**What you need to do:** Text in the records must be reproduced exactly, and pictures must be skipped.

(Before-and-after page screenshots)
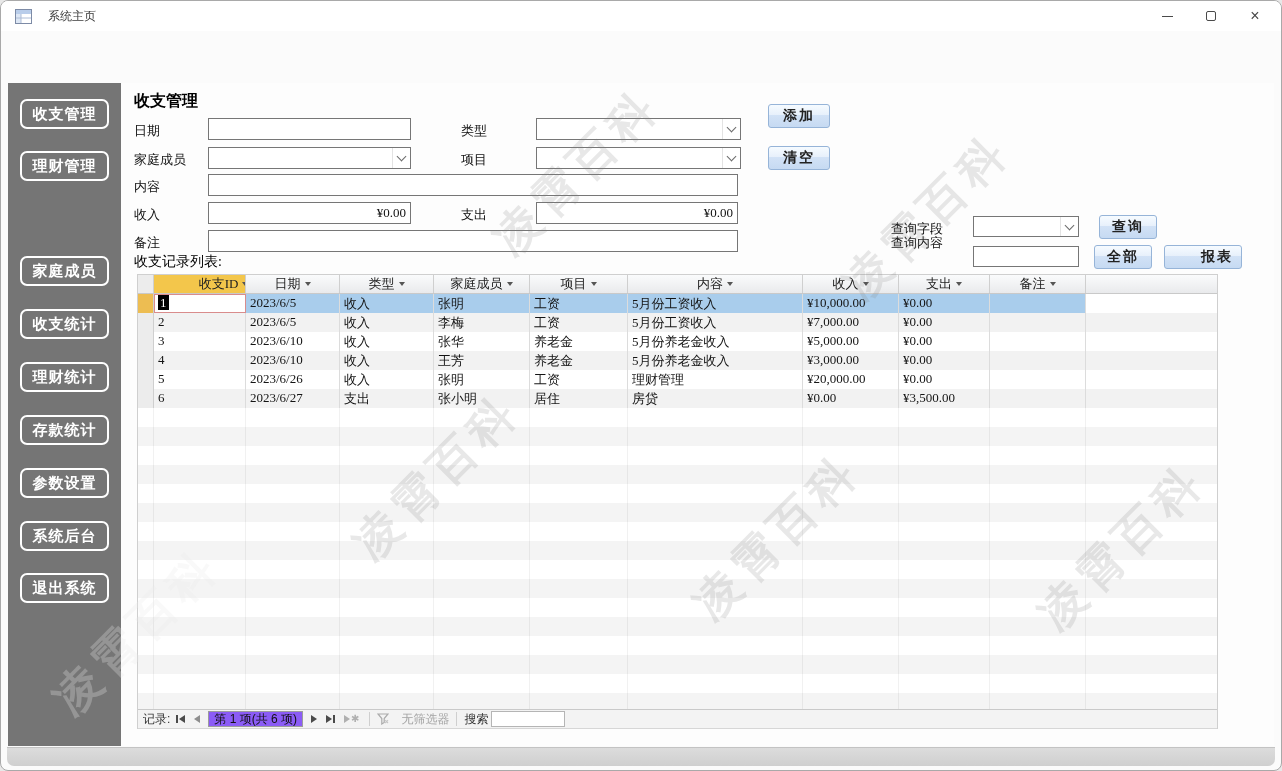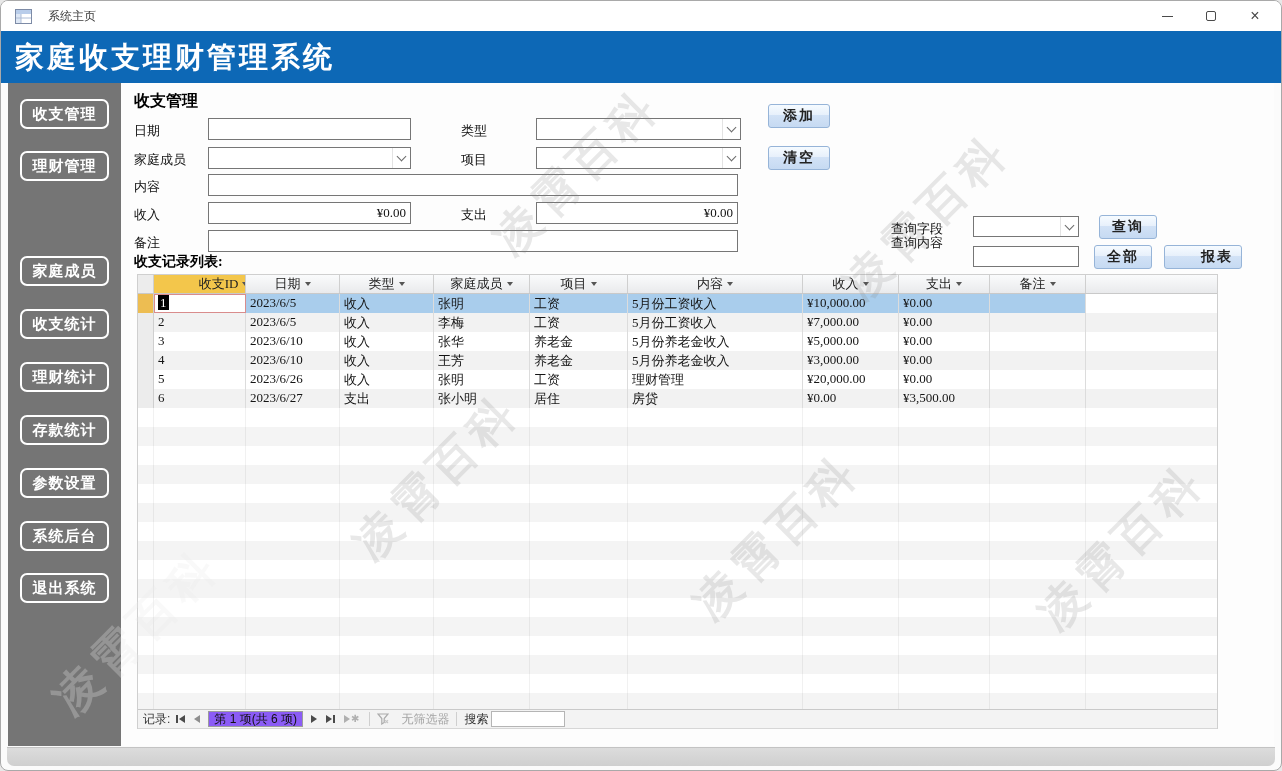--- a/index.html
+++ b/index.html
@@ -159,9 +159,6 @@
     </div>
   </div>
 
-  <div class="banner">
-    <h1>家庭收支理财管理系统</h1>
-  </div>
 
   <div class="bodyarea">
 

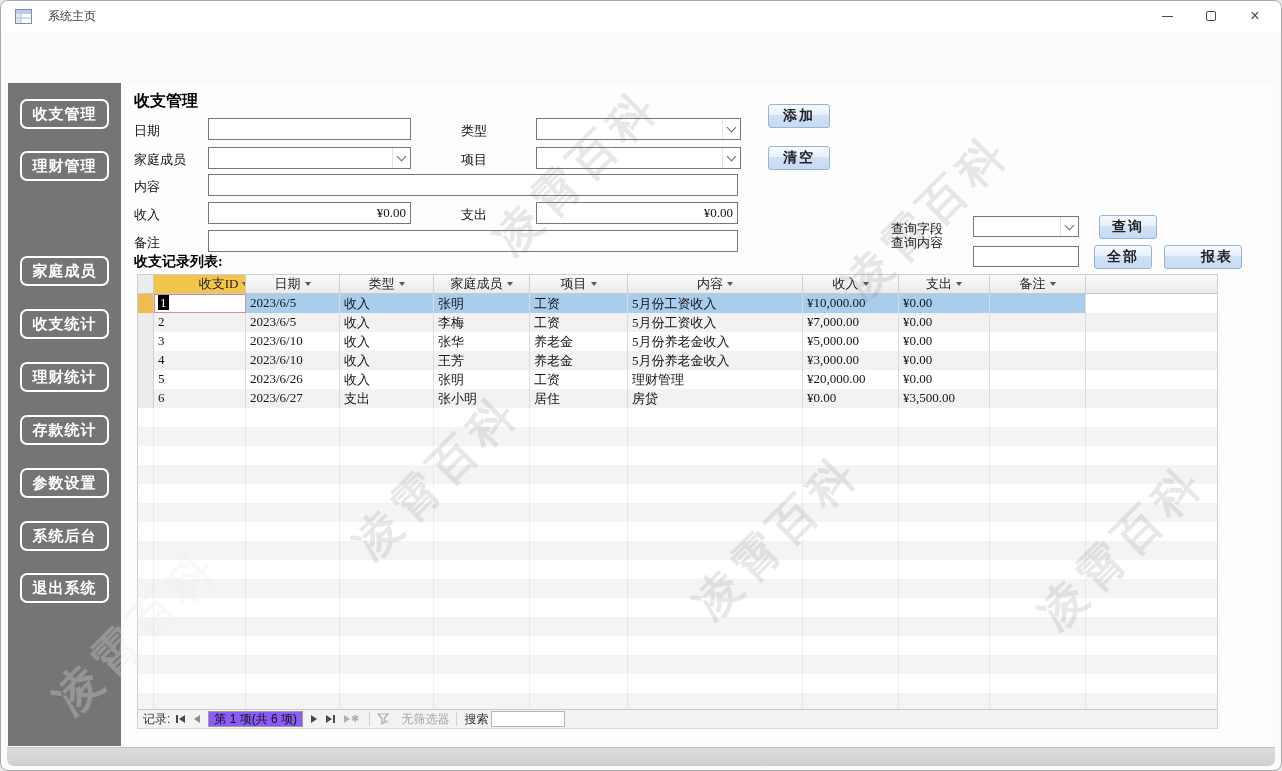--- a/index.html
+++ b/index.html
@@ -55,7 +55,7 @@
     font-family:"Liberation Serif","DejaVu Serif",serif; letter-spacing:2px; cursor:pointer; }
 
   #sectionTitle{ position:absolute; left:13px; top:8px; font-size:16px; font-weight:bold; color:#000; }
-  #tableTitle{ position:absolute; left:13px; top:170px; font-size:14px; font-weight:bold; color:#000; }
+  #tableTitle{ position:absolute; left:13px; top:170px; font-size:14px; font-weight:normal; color:#000; }
 
   #lbl-date{left:13px;top:39px;} #inp-date{left:87px;top:35px;width:203px;}
   #lbl-type{left:340px;top:39px;} #cmb-type{left:415px;top:35px;width:205px;}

**Answer to this problem:**
--- a/index.html
+++ b/index.html
@@ -159,9 +159,6 @@
     </div>
   </div>
 
-  <div class="banner">
-    <h1>家庭收支理财管理系统</h1>
-  </div>
 
   <div class="bodyarea">
 

--- a/index.html
+++ b/index.html
@@ -55,7 +55,7 @@
     font-family:"Liberation Serif","DejaVu Serif",serif; letter-spacing:2px; cursor:pointer; }
 
   #sectionTitle{ position:absolute; left:13px; top:8px; font-size:16px; font-weight:bold; color:#000; }
-  #tableTitle{ position:absolute; left:13px; top:170px; font-size:14px; font-weight:bold; color:#000; }
+  #tableTitle{ position:absolute; left:13px; top:170px; font-size:14px; font-weight:normal; color:#000; }
 
   #lbl-date{left:13px;top:39px;} #inp-date{left:87px;top:35px;width:203px;}
   #lbl-type{left:340px;top:39px;} #cmb-type{left:415px;top:35px;width:205px;}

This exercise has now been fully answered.